Figure 6.. Treatment with auranofin leads to anti-NB activity in vivo.

(A) MYCN-amplified NB PDX and cell line xenograft models, COG-N-561, COG-N-452, COG-N-496 and IMR5, as well as the MYCN-wt cell line SK-N-SH xenografts, were randomized into treatment cohorts, as described in the Materials and Methods section. Auranofin was administered intraperitoneally, at a dosage of 10 mg/kg, six days a week (Monday-Saturday).

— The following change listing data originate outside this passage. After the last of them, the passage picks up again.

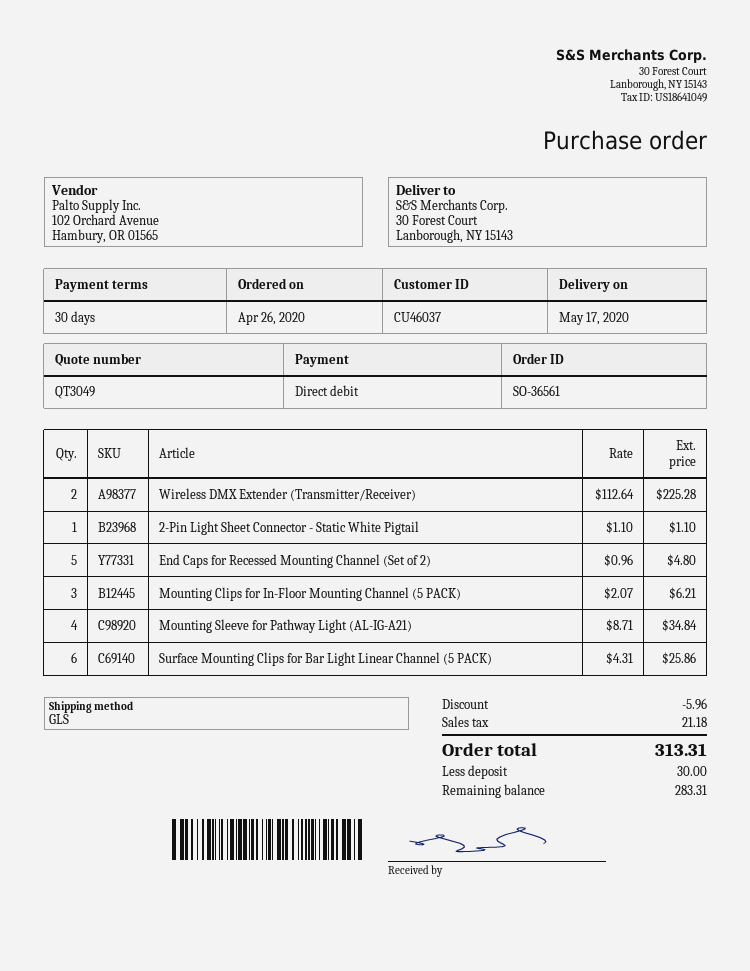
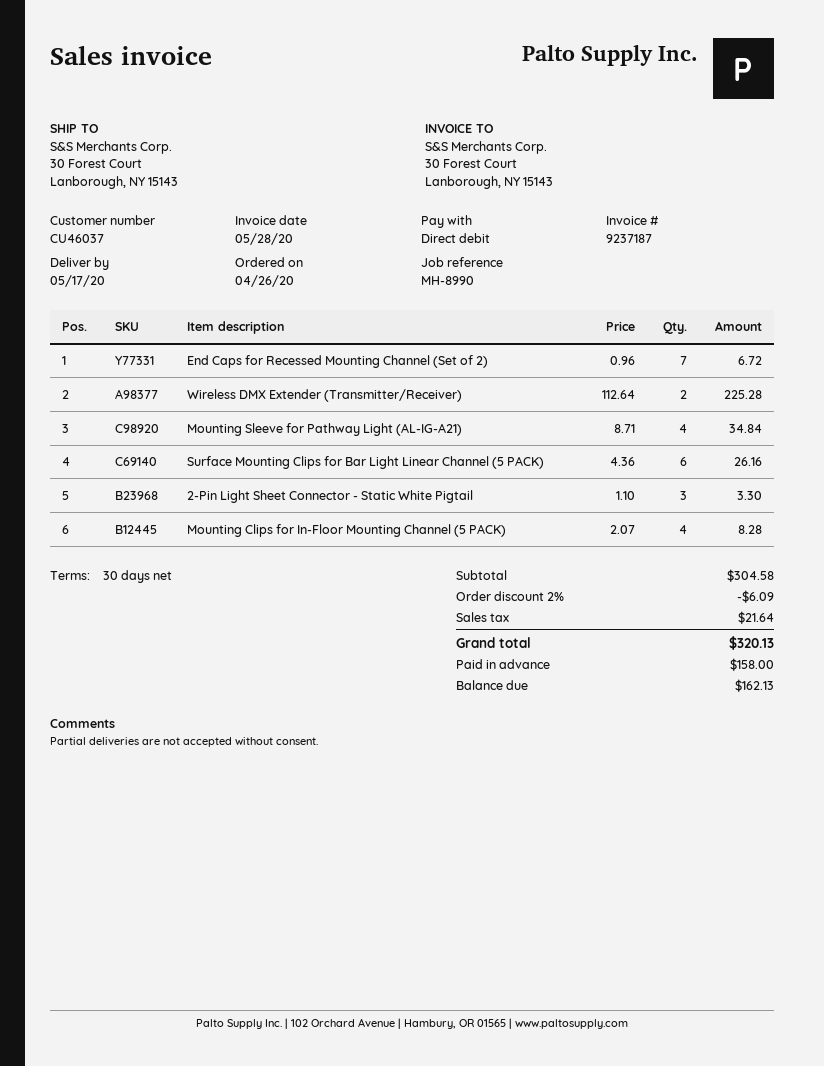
2-Pin Light Sheet Connector - Static White Pigtail: 1 x 1.10 = 1.10 -> 3 x 1.10 = 3.30
End Caps for Recessed Mounting Channel (Set of 2): 5 x 0.96 = 4.80 -> 7 x 0.96 = 6.72
Mounting Clips for In-Floor Mounting Channel (5 PACK): 3 x 2.07 = 6.21 -> 4 x 2.07 = 8.28
Surface Mounting Clips for Bar Light Linear Channel (5 PACK): 6 x 4.31 = 25.86 -> 6 x 4.36 = 26.16
discount: 5.96 -> 6.09
tax: 21.18 -> 21.64
total: 313.31 -> 320.13
deposit: 30.00 -> 158.00
balance: 283.31 -> 162.13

Tumor measurements were performed every other day by calipers, and the average tumor volume + SEM for each cohort is displayed. (B) The ferroptosis markers transferrin receptor 1 (TfR1) and malondialdehyde (MDA) in non-treated and auranofin treated IMR5 xenografts were detected by immunohistochemistry and their staining was quantified, error bars indicate +SEM. For figures 6A and 6B, Student’s t test was performed, and p-values were corrected for multiple testing using Bonferroni method. Differences were considered statistically different if p < 0.05, * p < 0.05, ** p < 0.01, *** p < 0.001, **** p < 0.0001. (C) Graphical depiction of iron accumulation, ROS production and potential ferroptosis induction in MYCN-amplified NBs. Our model is that MYCN-amplified NBs have higher levels of intracellular iron, likely due to increased expression of the transferrin receptor 1 and lower expression of ferroportin. Iron can be lethal to the cell, if its levels are high, as it is also a major ROS producer. In order to counteract the potential oxidative stress, the MYCN overexpressing NBs express higher levels of the two subunits of system Xc-, SLC3A2 and SLC7A11, as well as GCLC, to provide the cell with cystine and establish an antioxidant protective system through glutathione production and GPX4 activation. Treating the MYCN NBs with selective inhibitors of the glutathione pathway results in elevated lipid peroxidation and finally ferroptotic cell death. Furthermore, inhibiting the parallel thioredoxin detoxification pathway with auranofin enhances sensitivity in the MYCN NBs (the illustration was created with BioRender.com).